Adjusted EBITDA for the second quarter of 2020 was $23.2 million or 23% of revenue compared to $43.5 million or 29% of revenue for the prior year period. For the second quarter, average monthly unique visitors grew 6% year-over-year, and total traffic grew 10% year-over-year. We grew traffic across all our channels despite reduced marketing spend. The gains were driven by continued efficiency in SEO and performance marketing, consumer demand for vehicles and increased adoption of online car shopping.
Mobile traffic grew 16% year-over-year and accounted for 75% of total traffic compared to 71% in the prior year. We had 18,033 dealer customers as of June 30, 2020, a decrease of 5% compared to the 18,938 dealer customers as of March 31, 2020. This is primarily due to higher cancellations and reduced sales in marketplace dealer customers who were reacting to mandated closure of their dealership and concerns around market softness.

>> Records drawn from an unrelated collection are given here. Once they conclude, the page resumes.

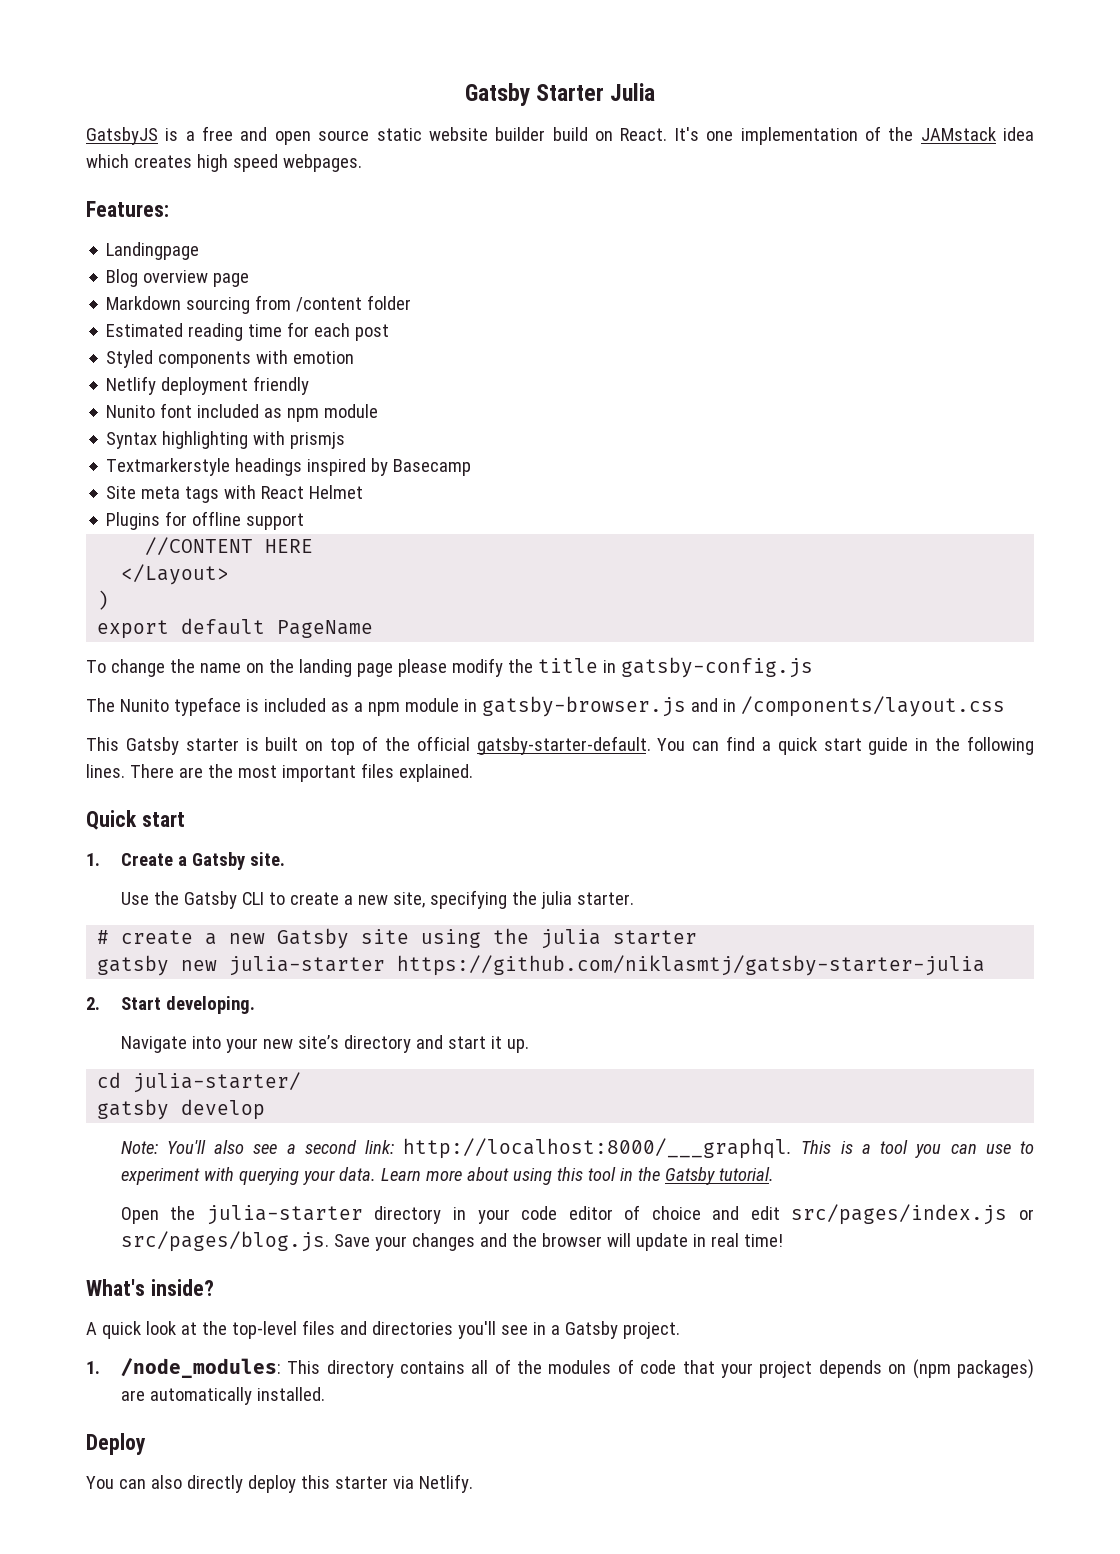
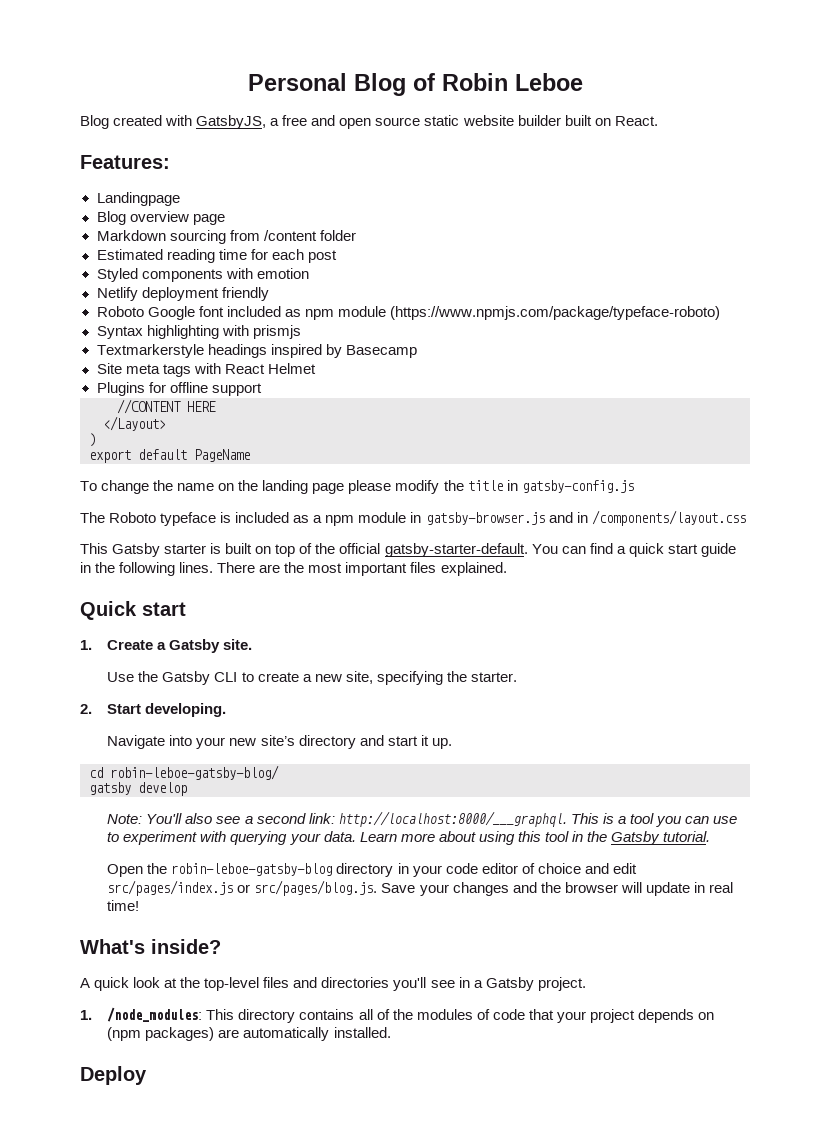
[464,83,656,106] [86,127,179,145] Gatsby Starter Julia // GatsbyJS is -> [247,73,583,96] [80,115,267,129] Personal Blog of Robin Leboe // Blog created with GatsbyJS,
[552,127,588,141] build -> [564,115,592,126] built
[674,126,1034,145] [86,154,362,172] It's one implementation of the JAMstack idea which creates high speed webpages. -> (658, 121) none
[106,405,156,418] Nunito -> [96,306,195,320] Roboto Google
(379, 411) none -> [389,306,720,320] (https://www.npmjs.com/package/typeface-roboto)
[119,699,169,712] Nunito -> [109,512,157,523] Roboto
[540,891,572,909] julia -> (467, 676) none
[97,928,698,949] [97,955,986,976] // # create a new Gatsby site using the julia starter // gatsby new julia-starter https://github.com/niklasmtj/gatsby-starter-julia -> (517, 677) none
[133,1072,302,1093] julia-starter/ -> [110,765,279,780] robin-leboe-gatsby-blog/
[206,1205,363,1225] julia-starter -> [171,863,333,876] robin-leboe-gatsby-blog
[86,1474,473,1493] // You can also directly deploy this starter via Netlify. -> (147, 1075) none

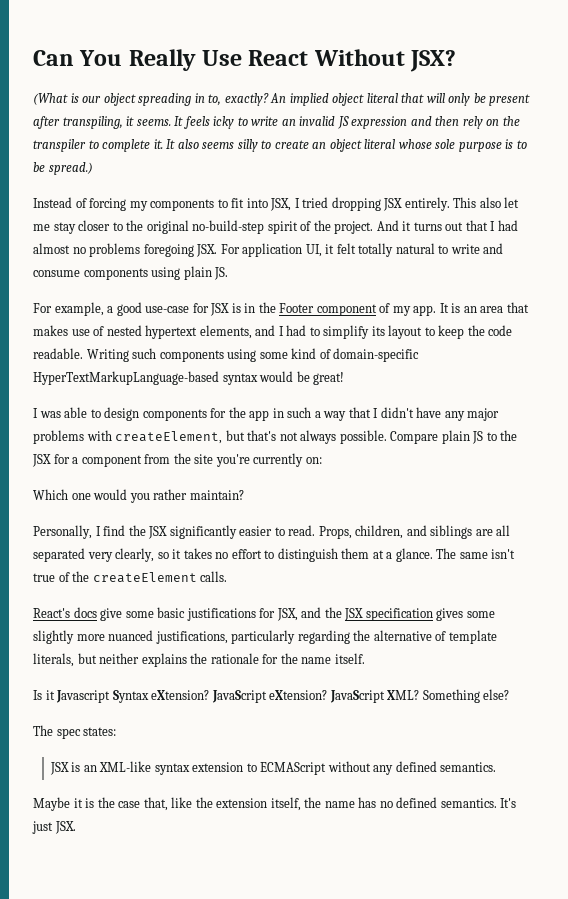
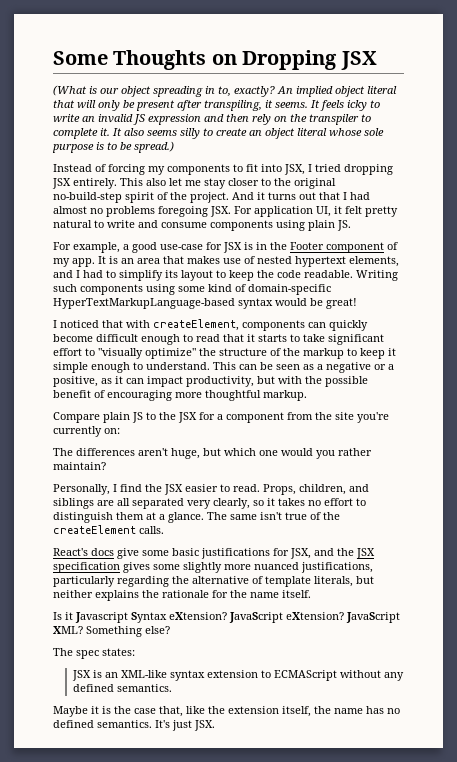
[33,49,457,72] Can You Really Use React Without JSX? -> [53,50,377,70] Some Thoughts on Dropping JSX
[358,243,394,257] totally -> [365,206,398,217] pretty
[39,407,500,421] [33,430,387,444] was able to design components for the app in such a way that I didn't have any major problems with createElement, but that's not always possible. -> [60,319,368,331] [53,334,384,345] [53,348,396,359] [53,362,394,373] [53,376,368,387] [53,390,307,401] noticed that with createElement, components can quickly become difficult enough to read that it starts to take significant effort to "visually optimize" the structure of the markup to keep it simple enough to understand. This can be seen as a negative or a positive, as it can impact productivity, but with the possible benefit of encouraging more thoughtful markup. //
[33,489,68,500] Which -> [53,448,256,459] The differences aren't huge, but which
[169,525,237,539] significantly -> (183, 489) none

However, at the same time, our website customers grew to 3,800 in the quarter. ARPD was $1,442 in the second quarter of 2020, down 33% year-over-year, primarily due to invoice credits we provided to our marketplace customers of 50% in April and 30% in May and June. Adjusted for the second quarter discounts, ARPD was approximately $2,098, down 3% compared to the prior year and up slightly compared to the first quarter.
Net cash provided by operating activities for the 6-month period ending June 30, 2020, was $57.6 million compared to the $50.8 million in the prior year period. Free cash flow for the 6-month period ending June 30, 2020, was $48.9 million compared with the $41.4 million in the prior year period. Cash flow during the quarter benefited from positive changes in working capital, which is expected to be partially offset in the third quarter. Including availability under our revolving credit facility, total liquidity stood at $232.2 million as of June 30, and has since grown to approximately $240 million.
As you recall, given the uncertainty around the impact of COVID-19 to our business, we took the prudent action to amend our credit facility. And under the terms of our amended credit agreement, our net leverage and interest coverage ratios are waived for the balance of 2020. That said, we ended the quarter with net leverage of 4.1 times. Our business has a strong cash flow profile, which we believe is the highest in our competitive set. Our business is asset-light, requires minimal capital expenditures and working capital needs are relatively neutral. This results in a consistently high conversion of adjusted EBITDA into free cash flow.
As discussed, in the face of the pandemic, we took prompt actions to support our dealer customers while reducing our expenses. Our goal was to offset at least 50% of the anticipated revenue reductions resulting from our dealer credits and other COVID-related revenue decreases. We were successful in our efforts, and offset approximately 70% of our temporary revenue reductions through cost reductions, some of which were permanent, but the majority of which were intentionally temporary.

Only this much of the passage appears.